● **TASK TO COMPLETE**
Shown below is a listing with pictures; reproduce exactly, and only, the lines between the ones containing "[289,1274,1045,1288] automated because" and "[73,951,236,964] ansible@server:~/Documents$ ->", inclusive, leaving the pictures out.
########
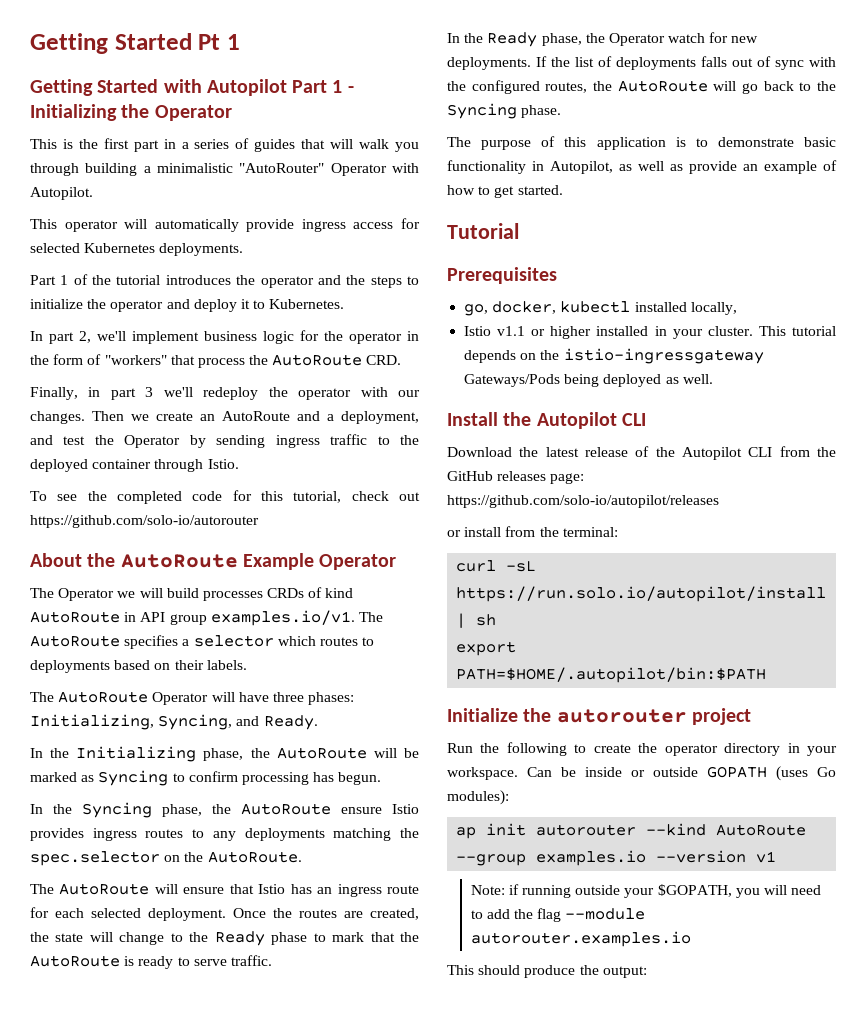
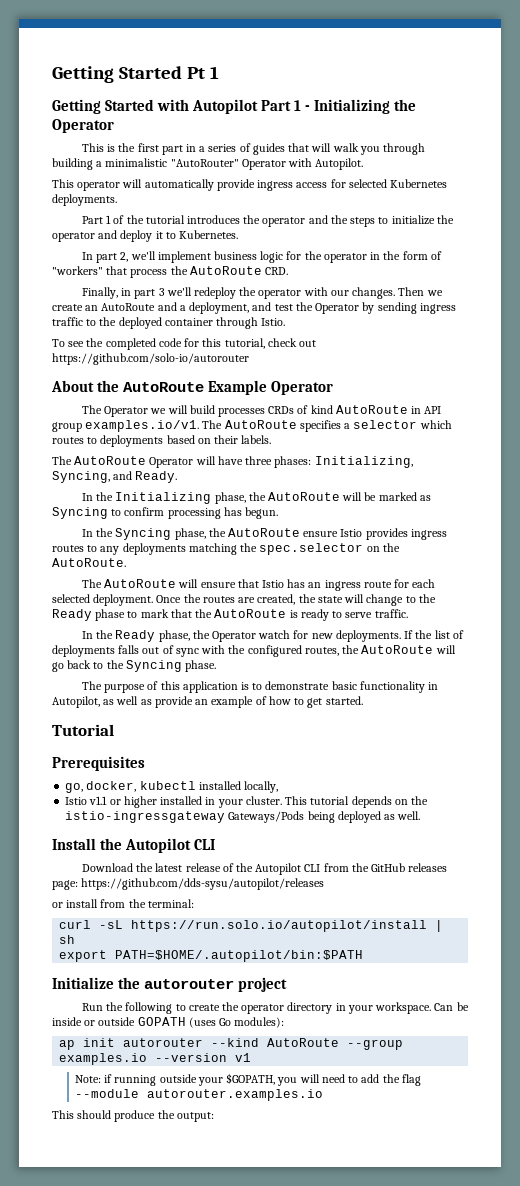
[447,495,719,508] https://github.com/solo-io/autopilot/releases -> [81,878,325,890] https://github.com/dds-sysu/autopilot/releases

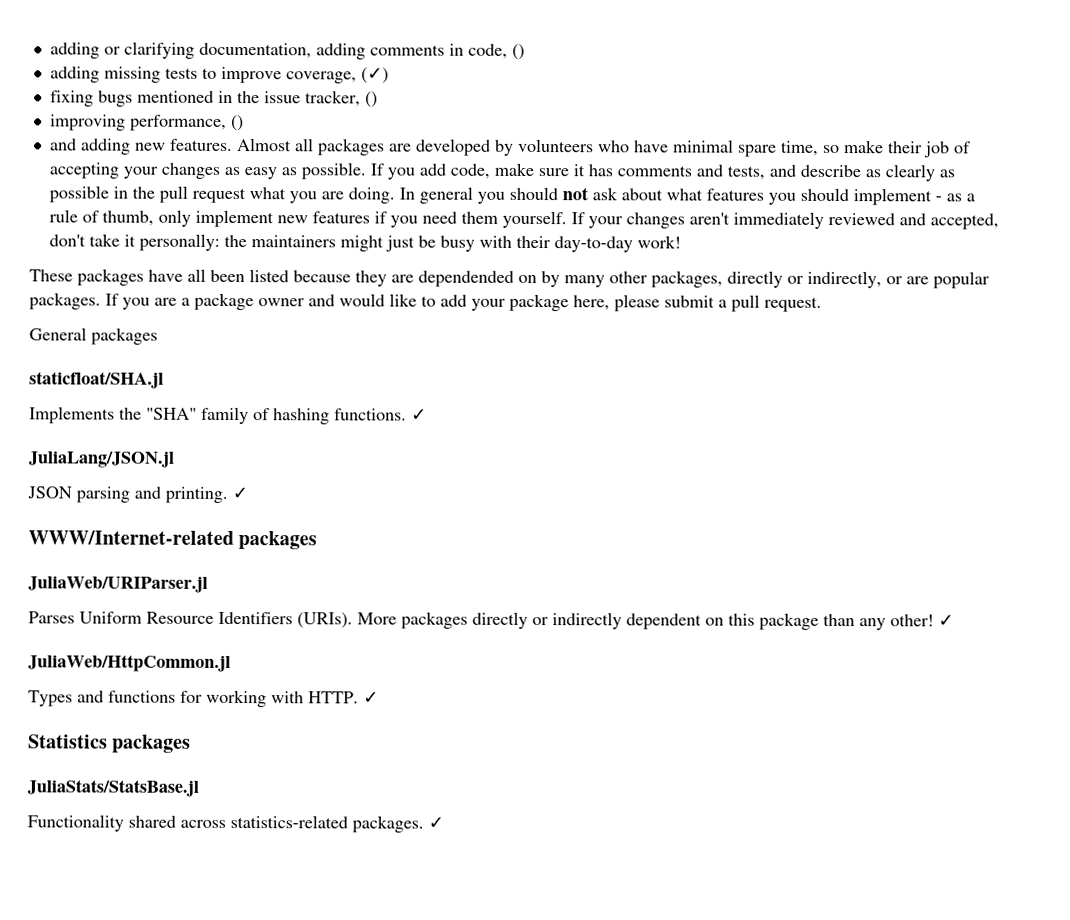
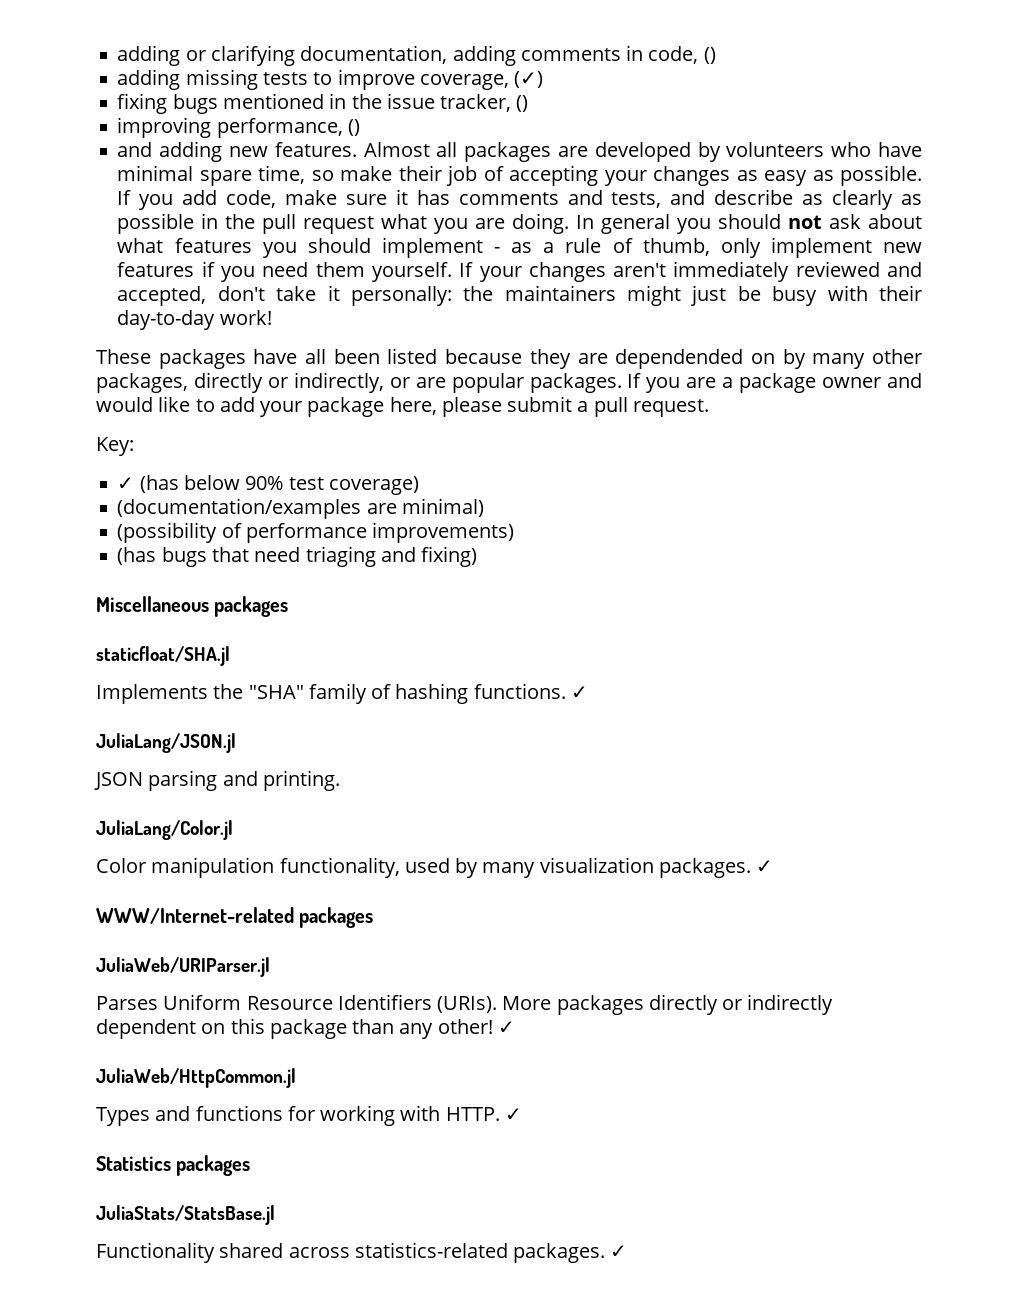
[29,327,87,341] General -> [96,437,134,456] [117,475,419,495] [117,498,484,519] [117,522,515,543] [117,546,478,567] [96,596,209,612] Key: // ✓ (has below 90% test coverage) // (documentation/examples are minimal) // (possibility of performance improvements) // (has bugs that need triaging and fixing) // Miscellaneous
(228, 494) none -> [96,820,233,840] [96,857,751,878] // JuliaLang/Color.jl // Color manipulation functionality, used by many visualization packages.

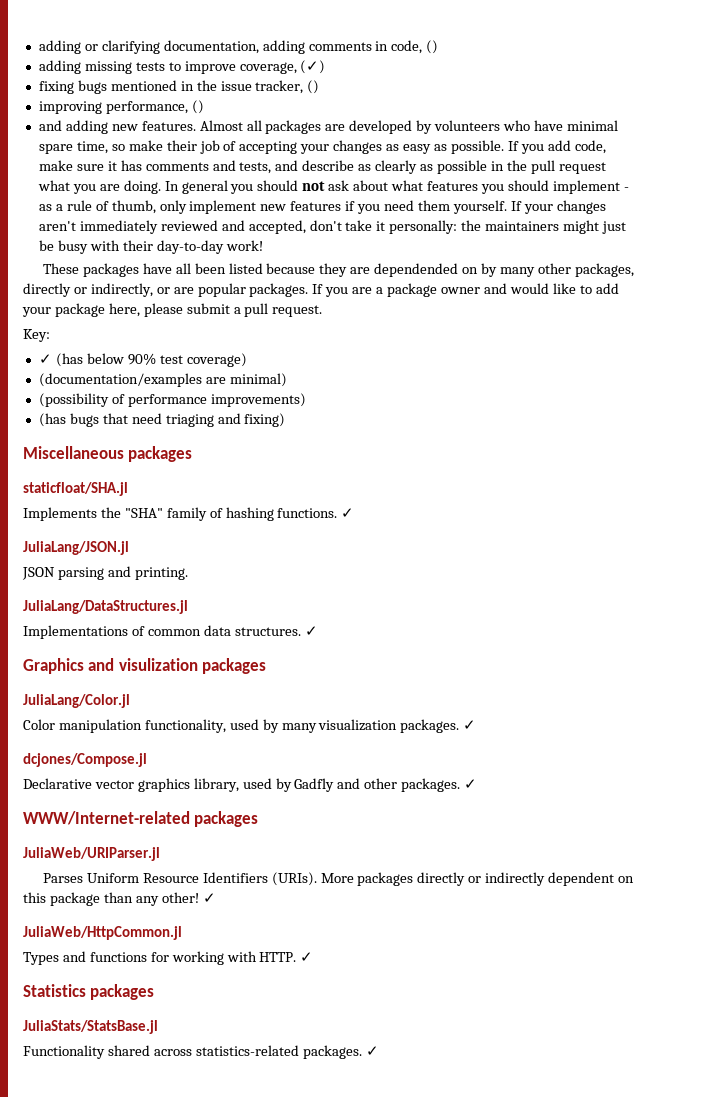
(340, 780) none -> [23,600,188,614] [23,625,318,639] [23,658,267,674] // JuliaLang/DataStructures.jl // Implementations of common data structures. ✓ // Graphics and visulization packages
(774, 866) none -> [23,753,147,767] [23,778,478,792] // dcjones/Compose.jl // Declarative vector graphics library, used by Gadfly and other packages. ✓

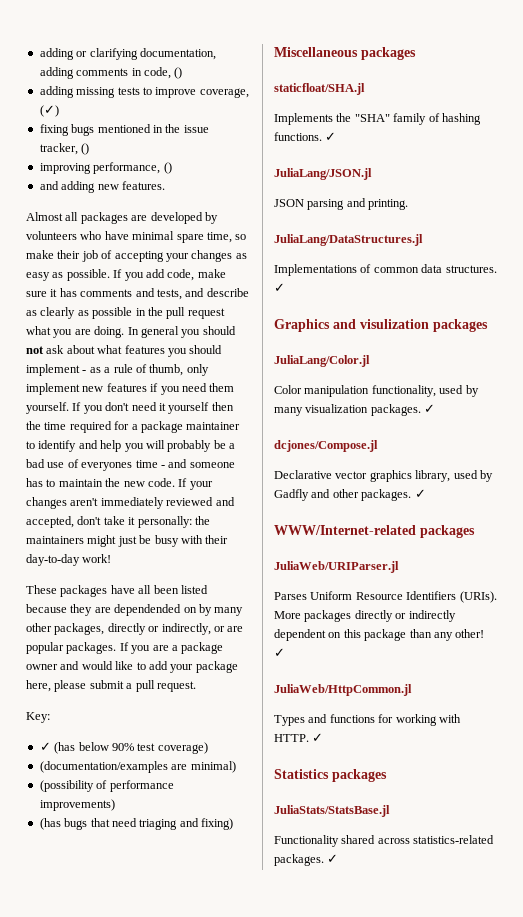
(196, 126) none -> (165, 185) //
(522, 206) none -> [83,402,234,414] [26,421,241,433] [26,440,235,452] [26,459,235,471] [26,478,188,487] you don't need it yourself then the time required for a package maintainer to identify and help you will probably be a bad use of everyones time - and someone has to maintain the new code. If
########
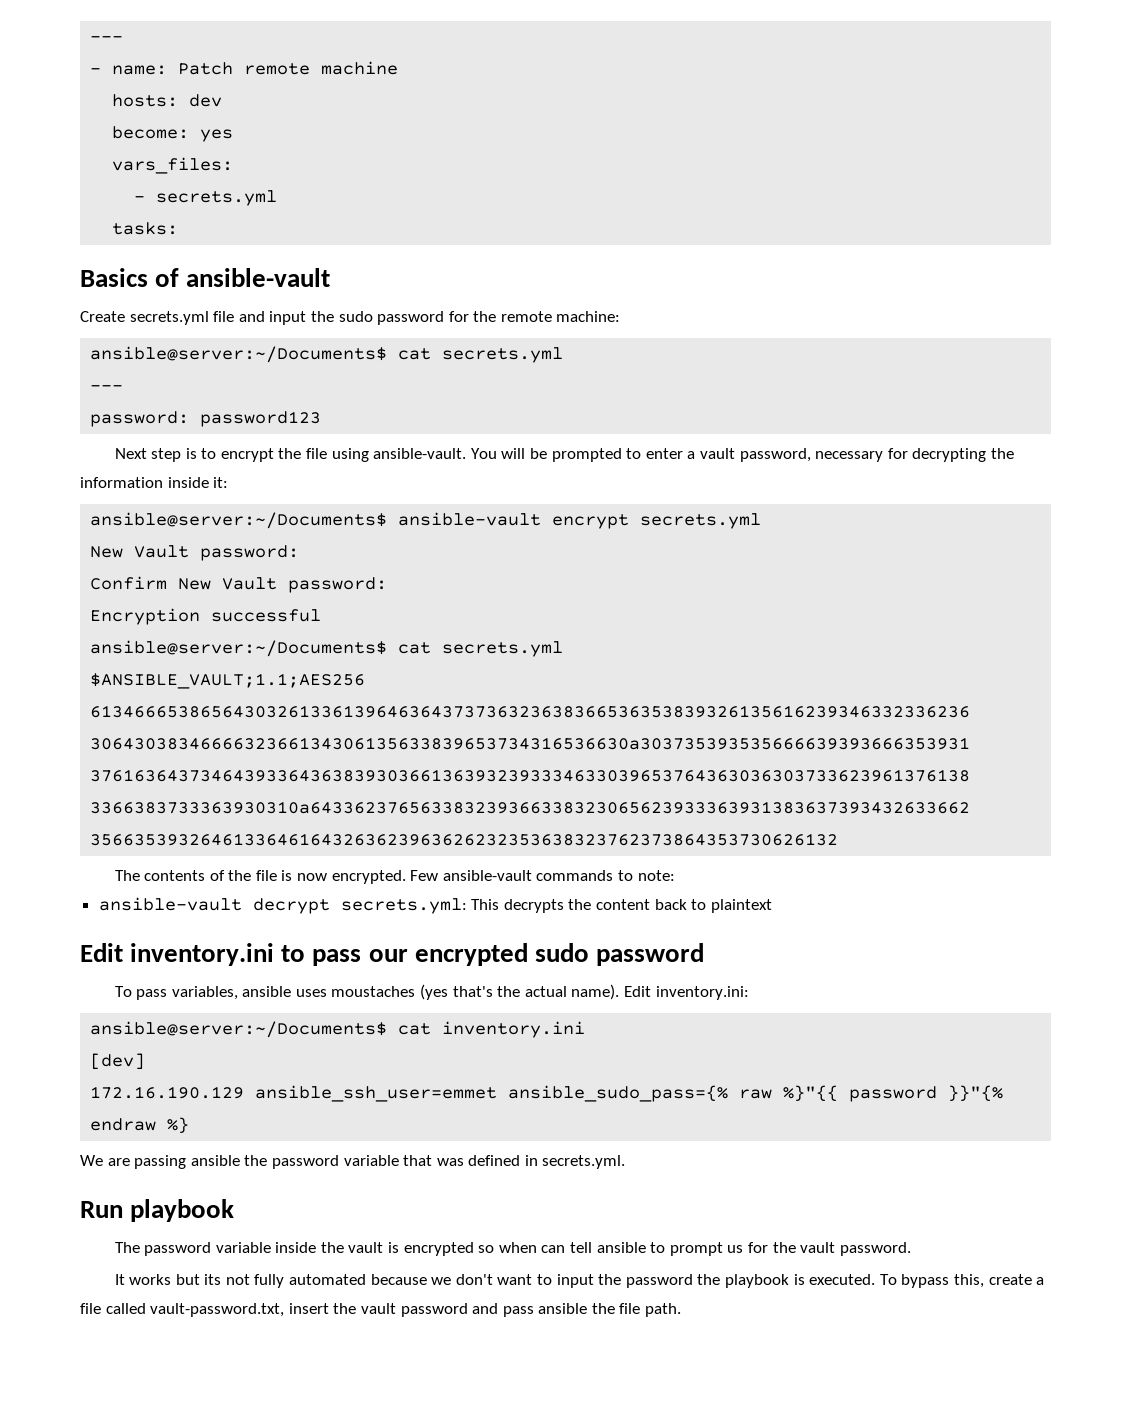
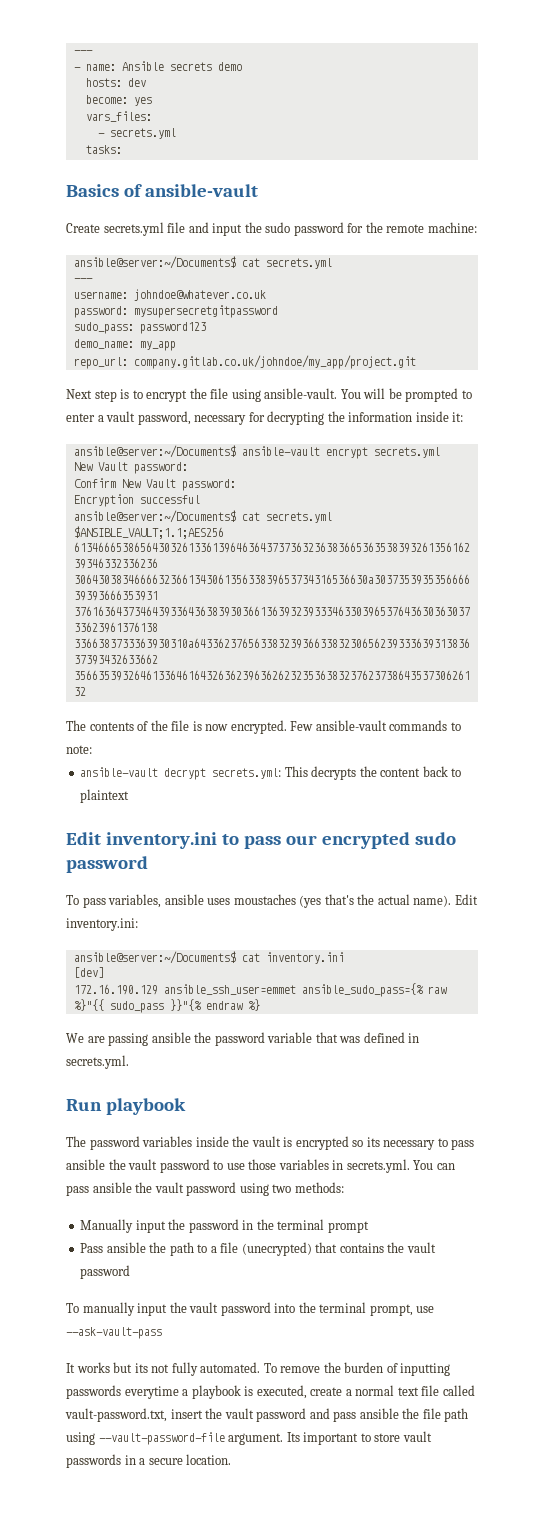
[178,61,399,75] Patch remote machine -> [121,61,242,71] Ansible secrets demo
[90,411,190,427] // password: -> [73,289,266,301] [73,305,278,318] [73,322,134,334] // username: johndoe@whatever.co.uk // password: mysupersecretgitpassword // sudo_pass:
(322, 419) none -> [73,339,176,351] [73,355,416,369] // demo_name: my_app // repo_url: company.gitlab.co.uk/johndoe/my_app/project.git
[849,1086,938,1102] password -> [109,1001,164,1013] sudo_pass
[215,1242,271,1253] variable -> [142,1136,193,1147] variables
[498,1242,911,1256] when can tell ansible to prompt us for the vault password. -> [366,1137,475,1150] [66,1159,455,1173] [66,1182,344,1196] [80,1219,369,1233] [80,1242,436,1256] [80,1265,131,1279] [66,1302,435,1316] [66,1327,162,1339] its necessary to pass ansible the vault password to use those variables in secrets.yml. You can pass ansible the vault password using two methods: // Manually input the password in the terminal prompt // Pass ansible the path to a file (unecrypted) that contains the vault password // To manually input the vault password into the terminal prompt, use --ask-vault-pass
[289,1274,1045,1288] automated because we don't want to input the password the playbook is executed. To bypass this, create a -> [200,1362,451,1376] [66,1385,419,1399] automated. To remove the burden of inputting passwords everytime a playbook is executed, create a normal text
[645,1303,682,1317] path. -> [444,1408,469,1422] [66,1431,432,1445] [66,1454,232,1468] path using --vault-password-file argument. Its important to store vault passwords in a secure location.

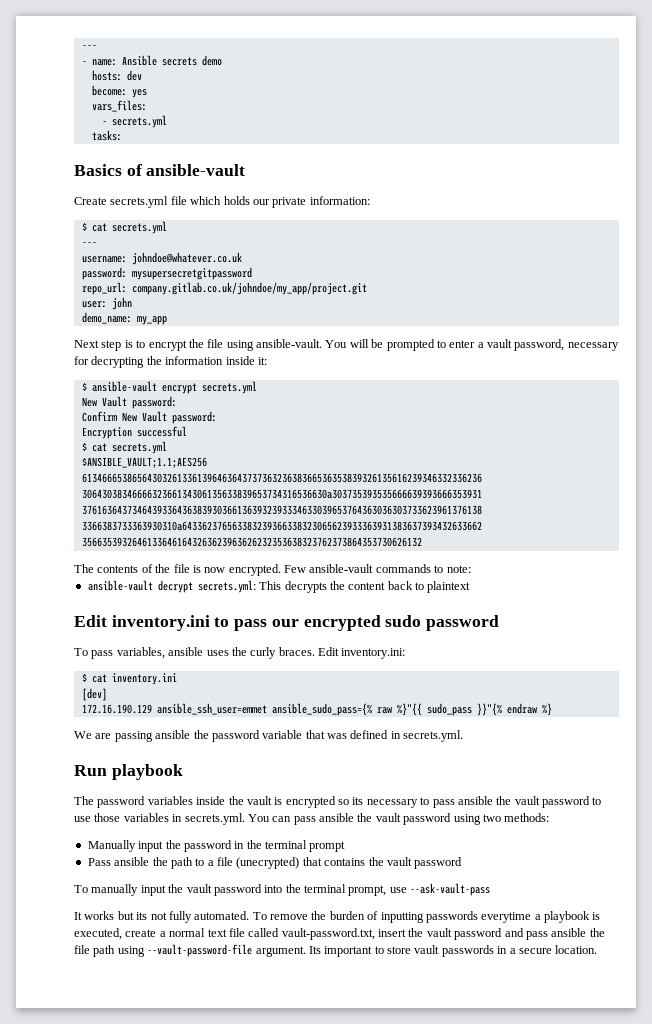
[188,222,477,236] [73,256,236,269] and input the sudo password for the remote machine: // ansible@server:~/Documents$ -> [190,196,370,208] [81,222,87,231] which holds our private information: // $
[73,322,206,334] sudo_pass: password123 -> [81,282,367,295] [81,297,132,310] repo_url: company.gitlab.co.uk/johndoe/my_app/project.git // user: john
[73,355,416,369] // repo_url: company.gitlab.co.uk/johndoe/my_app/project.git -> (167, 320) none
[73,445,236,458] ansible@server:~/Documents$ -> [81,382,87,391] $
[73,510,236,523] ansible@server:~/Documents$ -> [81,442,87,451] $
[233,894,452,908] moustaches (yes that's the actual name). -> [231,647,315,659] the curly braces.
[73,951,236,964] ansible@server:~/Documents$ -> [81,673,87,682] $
########
● **ANSWER TO THIS TASK**
[289,1274,1045,1288] automated because we don't want to input the password the playbook is executed. To bypass this, create a -> [200,1362,451,1376] [66,1385,419,1399] automated. To remove the burden of inputting passwords everytime a playbook is executed, create a normal text
[645,1303,682,1317] path. -> [444,1408,469,1422] [66,1431,432,1445] [66,1454,232,1468] path using --vault-password-file argument. Its important to store vault passwords in a secure location.

[188,222,477,236] [73,256,236,269] and input the sudo password for the remote machine: // ansible@server:~/Documents$ -> [190,196,370,208] [81,222,87,231] which holds our private information: // $
[73,322,206,334] sudo_pass: password123 -> [81,282,367,295] [81,297,132,310] repo_url: company.gitlab.co.uk/johndoe/my_app/project.git // user: john
[73,355,416,369] // repo_url: company.gitlab.co.uk/johndoe/my_app/project.git -> (167, 320) none
[73,445,236,458] ansible@server:~/Documents$ -> [81,382,87,391] $
[73,510,236,523] ansible@server:~/Documents$ -> [81,442,87,451] $
[233,894,452,908] moustaches (yes that's the actual name). -> [231,647,315,659] the curly braces.
[73,951,236,964] ansible@server:~/Documents$ -> [81,673,87,682] $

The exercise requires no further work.